On the health front, New Zealand government funding is provided for cervical cancer screening and breast cancer screening, but not for prostate cancer screening (or testicular cancer screening, for that matter). The excuse given for this apparent discrimination is that prostate cancer screening is less reliable, but scandals about errors in cervical cancer and breast cancer screening keep cropping up, so it's obvious that those procedures are not reliable, either. Waiting-lists for surgery for male diseases are probably allowed to grow longer than those for female diseases. For example, General Practitioner Russell Pridgeon was quoted in the Dominion newspaper of 20 April 2001 as saying that:

“...18-month waiting lists for men needing prostate surgery at Invercargill's Southland Hospital in 1991 would never have been allowed to occur if the patients had been women.”

Some writers, such as Christina Hoff Sommers (1994: Who Stole Feminism?, Simon and Schuster), make a distinction between Feminists who are concerned with equality/equity and those who aren't, but I think this is an artificial distinction. In terms of their political tactics in democratic societies, Feminists of whatever kind find it useful to invoke the words "equality" and "equity." No Feminist, in practice, is actually aiming to producing overall sexual equality.

By this I mean that no Feminist has ever proposed convening a conference of men's activists and women's activists for the stated purpose of hearing all points of view and arriving at a solution which would provide equality across the board from everyone's point of view. For example, at a New Zealand law conference Canadian law professor Sheilah Martin proposed there should be a treaty between men and women. Via email I suggested to her that Men's Rights groups should be represented at any such conference. She sidestepped the issue, saying what she had in mind were treaties like countries such as Canada and New Zealand have with their pre-European minorities, with women playing the role of minority class.

Such treaties typically involve the government (which the minority help elect) on one side and the designated minority on the other. In Martin's proposal, this would take the form of a treaty between the government (elected mostly by the female majority) on the one side and Feminist groups on the other, with no representation for men's or fathers' groups. In other words, the constitutional equivalent of a kangaroo court, as are most bodies that are set up at the instigation of Feminists.

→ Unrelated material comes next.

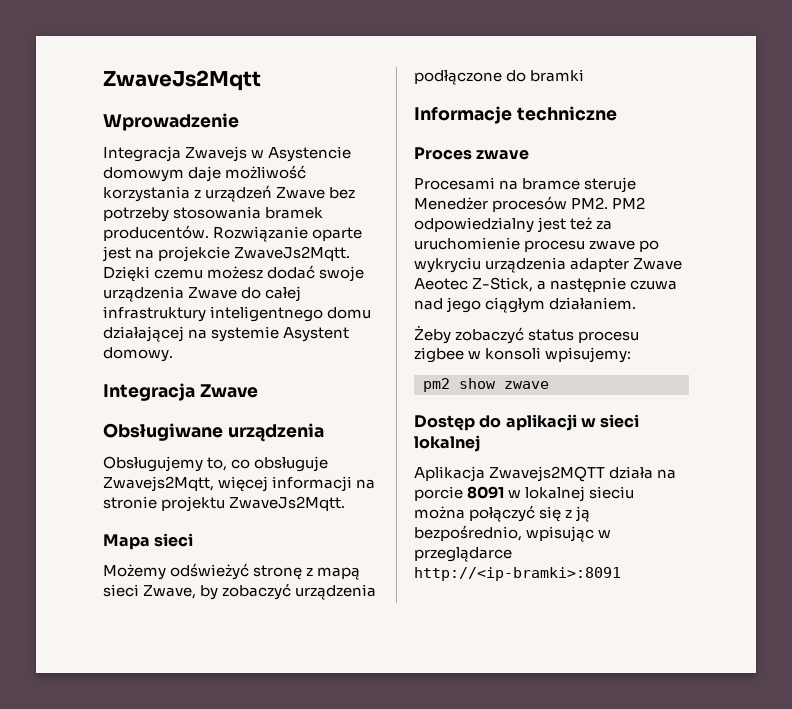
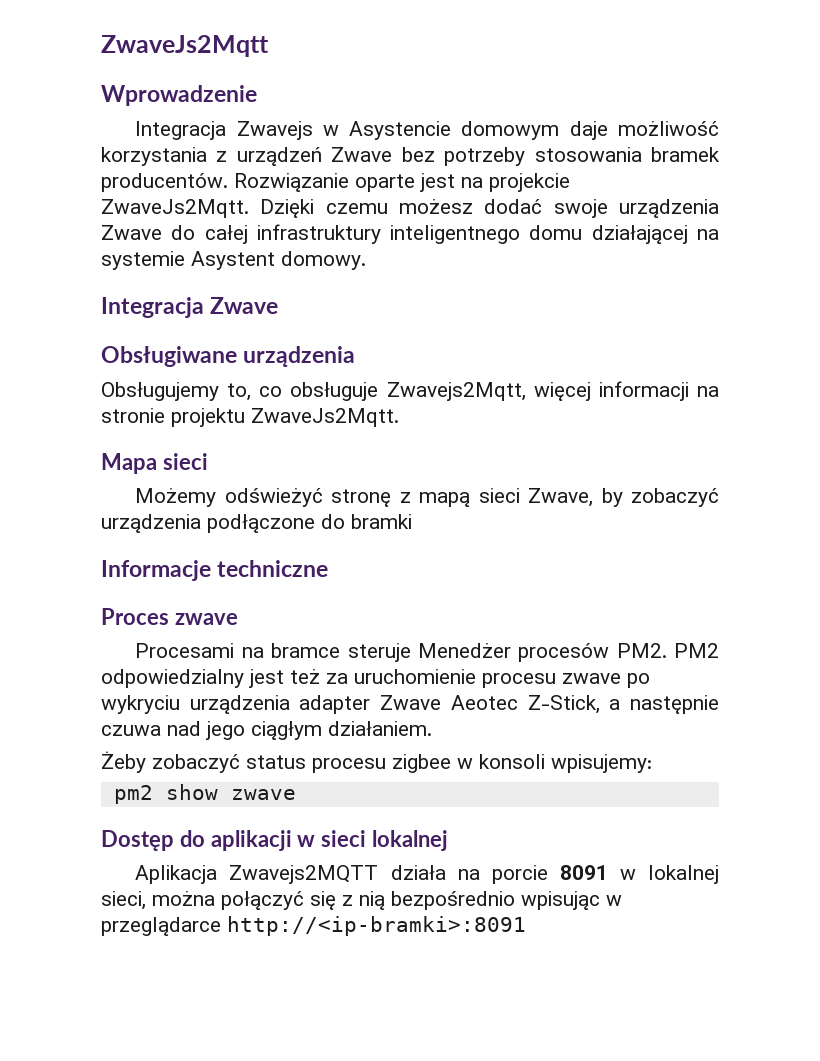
- Aplikacja Zwavejs2MQTT działa na porcie 8091 w lokalnej sieciu można połączyć się z ją bezpośrednio, wpisując w przeglądarce http://<ip-bramki>:8091
+ Aplikacja Zwavejs2MQTT działa na porcie 8091 w lokalnej sieci, można połączyć się z nią bezpośrednio wpisując w przeglądarce http://<ip-bramki>:8091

A fair amount of confusion surrounds the words "equality" and "equity" in the political arena. The word "equity" means something like "fairness," and everyone is or says they are in favour of fairness. The problem, in political theory, is choosing the standard by which we decide what is fair or equitable. That is where the word "equality" comes in. The idea in western political thought is that the ultimate and possibly only way to be sure of producing an equitable state of affairs is to produce an equal state of affairs between all parties involved. Gail Tulloch (1989: Mill and Sexual Equality, Hemel Hempstead: Harvester Wheatsheaf) draws attention to the difficulty of being clear about what we mean by "equality":


"Equality itself ... is an incomplete predicate....equality is a relational concept and must be based on a common attribute. A plank may be larger than a piece of cake. A dog and a cat are different, but not thereby unequal. It is hard even to pose the question whether a cat and a rose bush are equal. The only kind of sense that could be given to such a speculation is to imagine a situation where my cat is persistently using my prize rose bush as a scratching-post and progressively ring-barking it in the process. But here I am not really asking whether the two are equal, and trying to decide the issue that way; rather, I am sorting out my priorities, in terms of the relative importance to me of the two items, on a scale of belovedeness – perhaps to decide which stays and which goes." (op.cit.,181).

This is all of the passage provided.